Он чаще впадает теперь в ярость. Правда, в таком состоянии его видят только самые интимные друзья. Когда Котта запаздывает с изданием его сочинений, престарелый Гёте пишет яростное письмо своему посреднику Буассере, потом сжигает его. «Злословие, – записывает хладнокровный друг и ученик после вечера, проведенного в обществе Гёте, – продолжалось: Париж, немецкие и французские партийные распри, княжеские причуды, порча вкусов, глупость, поповство во Франции и просветительская страсть к ереси в Германии и т. д. и т. п.». И слушатель признается, что ему, наконец, показалось, будто он попал на Брокен. Такие минуты возбуждения повторяются все чаще.

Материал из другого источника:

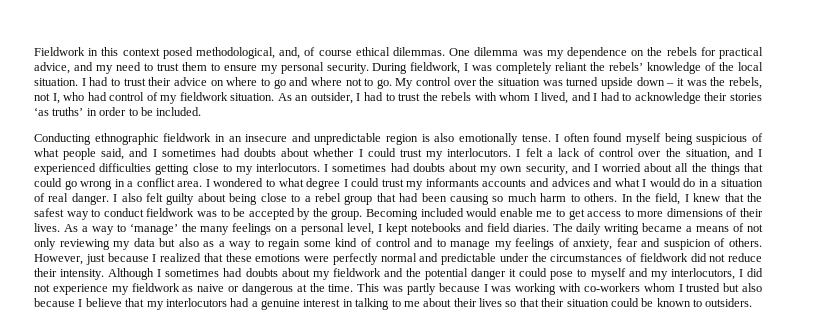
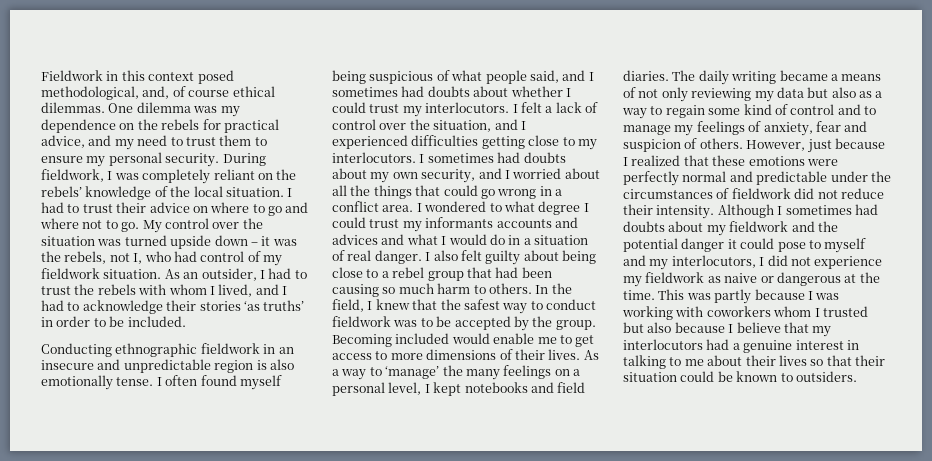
- During fieldwork, I was completely reliant the rebels’ knowledge of the local situation.
+ During fieldwork, I was completely reliant on the rebels’ knowledge of the local situation.
- This was partly because I was working with co-workers whom I trusted but also because I believe that my interlocutors had a genuine interest in talking to me about their lives so that their situation could be known to outsiders.
+ This was partly because I was working with coworkers whom I trusted but also because I believe that my interlocutors had a genuine interest in talking to me about their lives so that their situation could be known to outsiders.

Спокойная музыка его сердит. «Мне нужны сильные, взбадривающие звуки. Вот говорят, что Наполеон, который был тираном, любил музыку нежную, а я, должно быть потому, что я не тиран, люблю музыку живую, веселую, шумную. Человек всегда стремится быть не тем, что он есть на самом деле».
Однажды, после встречи с каким-то демагогом, которого он не терпит, Гёте говорит: «Ну что же, он раздражает меня, а это самое главное, безразлично от того, что нас волнует – ненависть или любовь. Волнение необходимо, без него нельзя бороться с депрессией… Кто ищет моего общества, должен сносить и мое грубиянство, вот как слабости и причуды других. Старик Мейер умен, очень умен, но он не уходит от меня, не возражает, и это скверно. В душе он, конечно, бранится в десять раз больше, чем я, но ему кажется, что я слаб. А ему бы шуметь и греметь. Вот чудное было бы зрелище».
Можно подумать, что эти слова принадлежат не восьмидесятилетнему Гёте, а тридцатилетнему Байрону, который жаждет волнений. Но нет, это престарелый Гёте, который, словно юноша, охваченный грозным и мрачным отчаянием, пишет трагические стихи.
Правда, страстные противоречия, которые Гёте прежде воплощал обычно в двух противоположных персонажах, теперь звучат уже глуше. Диалоги, звучавшие в его собственном сердце, которые он, бывало, заставлял вести Фауста с Мефистофелем, во второй части произносятся раза два, не больше. Но и здесь победителем выходит все еще Мефистофель. Особенно в том месте, где он, по поручению Гёте, блестяще излагает теорию вулканического происхождения гор, которую совсем не понимает Фауст. Вовсе не всегда Гёте был полон решимости отправить Фауста прямехонько на небеса. В одном из набросков Мефистофель говорит:
Еще мы встретимся на свете
И попадется ко мне в сети
Дурак, довольный сам собой.
А в еще более старом черновике даже написано: «Эпилог в хаосе на пути в ад». Да, врожденные ему противоположности всегда грозят разрушить стремление Гёте к единству.